What is and isn't available to linked files in C?

As of late, I've been trying to work through opaque pointers as a programming concept and one of the main things I've had difficulties with is figuring out what is or isn't available to other files. In a previous question, I failed in trying to create an opaque pointer to a struct and even though the answer explained how to fix that, I still don't quite understand where I went wrong.
I think that if a struct is defined in file2.c, file1.c can use it if both files include header.h which includes a declaration of the struct? That doesn't entirely make sense to me. header.h is used by both files, so I can see how they would access the stuff in it, but I don't understand how they would use it to access each other.

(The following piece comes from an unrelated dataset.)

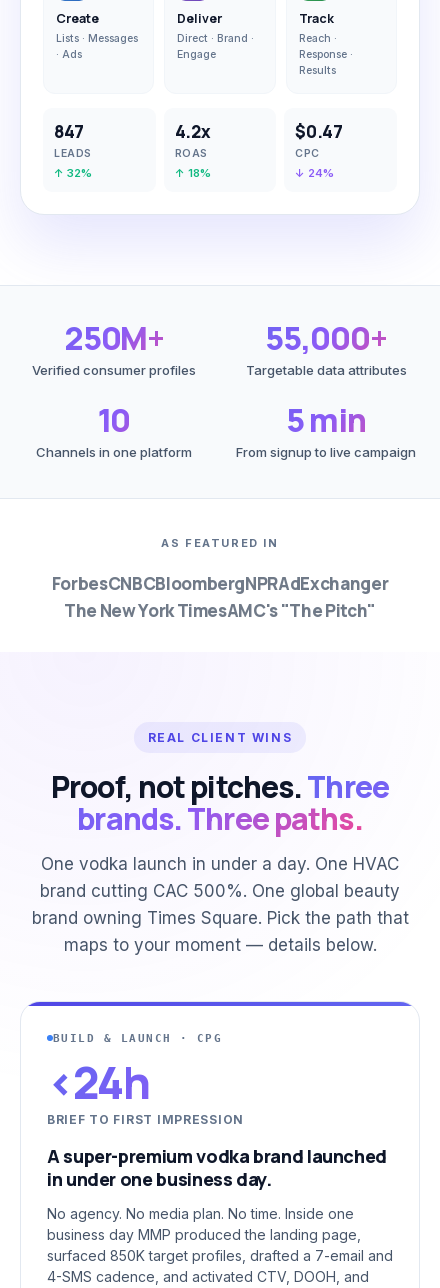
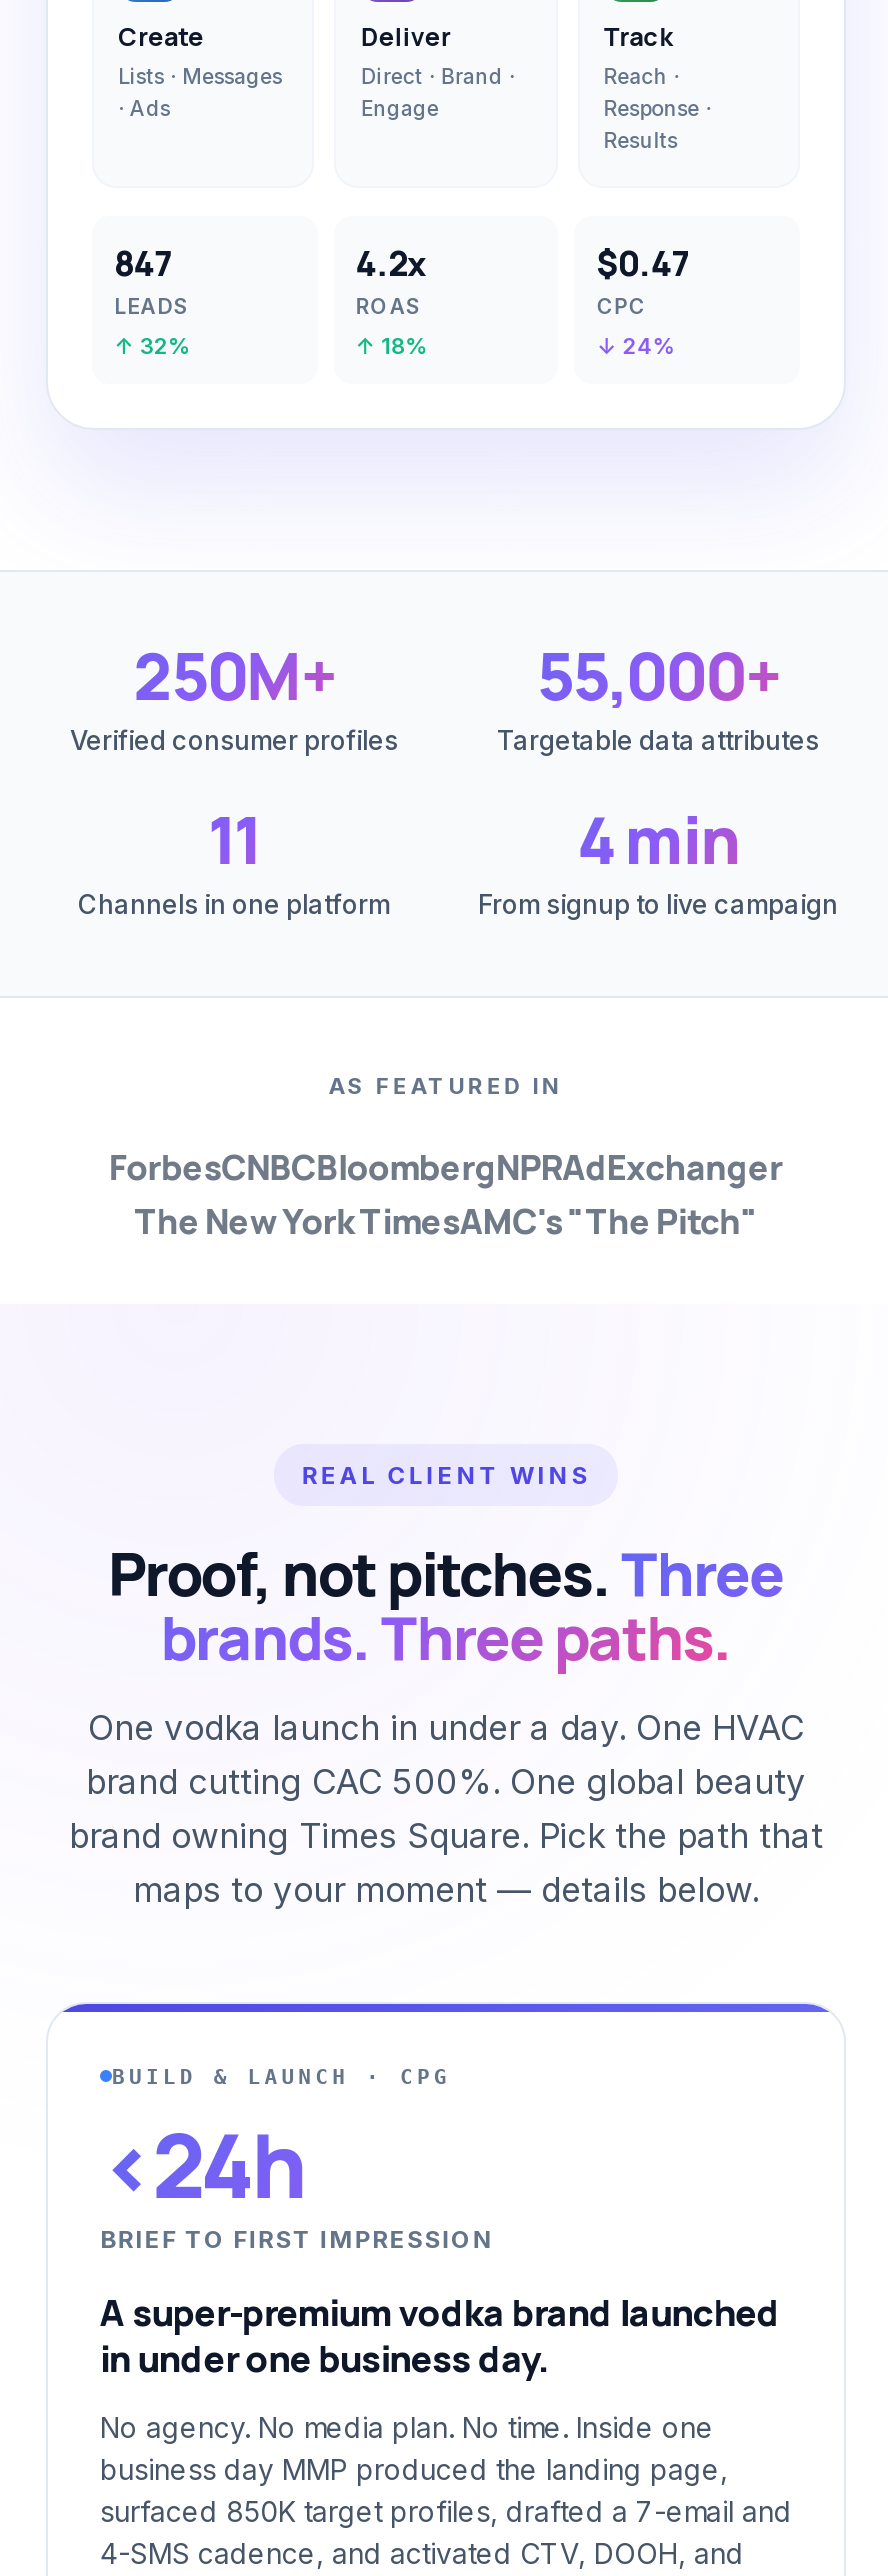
[98,398,130,442] 10 -> [208,796,260,884] 11
[286,398,366,442] 5 min -> [578,796,738,884] 4 min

When I started programming, I thought it was pretty straight forwards, where you have program files, they can't access anything in each other, and those program files can #include header files with definitions and declarations in them (e.g. file1.c has access to variables/functions/etc. defined in header.h). Turns out I was wrong and things are quite a bit more complicated.

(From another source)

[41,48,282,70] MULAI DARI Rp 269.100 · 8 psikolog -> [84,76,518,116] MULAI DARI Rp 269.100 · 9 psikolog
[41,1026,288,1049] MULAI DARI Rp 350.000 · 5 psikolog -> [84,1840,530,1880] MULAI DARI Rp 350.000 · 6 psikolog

So from what I can tell, func() defined in header.h can be used by file1.c without being declared in file1.c, if file1.c includes header.h. As opposed to var defined in header.h which needs to be declared in file1.c with the extern keyword? And I think if var is defined in file2.c, file1.c can use it if it extern declares it, even if neither file1.c nor file2.c include header.h?
I apologize if the previous paragraphs makes no sense, I'm having quite a bit of difficulty with trying to describe something that confuses me. By all means, please edit this if you are able to fix mistakes or whatnot.
Books and webpages don't seem to help at all. They end up giving me misconceptions because I already don't understand something and draw the wrong conclusions, or they bring up concepts that throw me off even more.
What I'm looking what I'm looking for is an answer that lays this all down in front of me. For example 'this can access this under these circumstances', 'this cannot access this'.
Functions defined in one .c file can use anything defined in another .c file except for those things which are marked as static. Functions and global variables which are marked as static cannot be accessed from other translation units.
Whether something is declared in a header file or not doesn't really matter--you can declare functions locally in the same .c file which calls them if you want.
Your question asks about “access” at several points, but I do not think that is what you mean to use. Any object or function can be accessed (for an object: read or written, for a function: called) from anywhere as long as a pointer to it is provided in some way). I think what you mean to ask is what names are available.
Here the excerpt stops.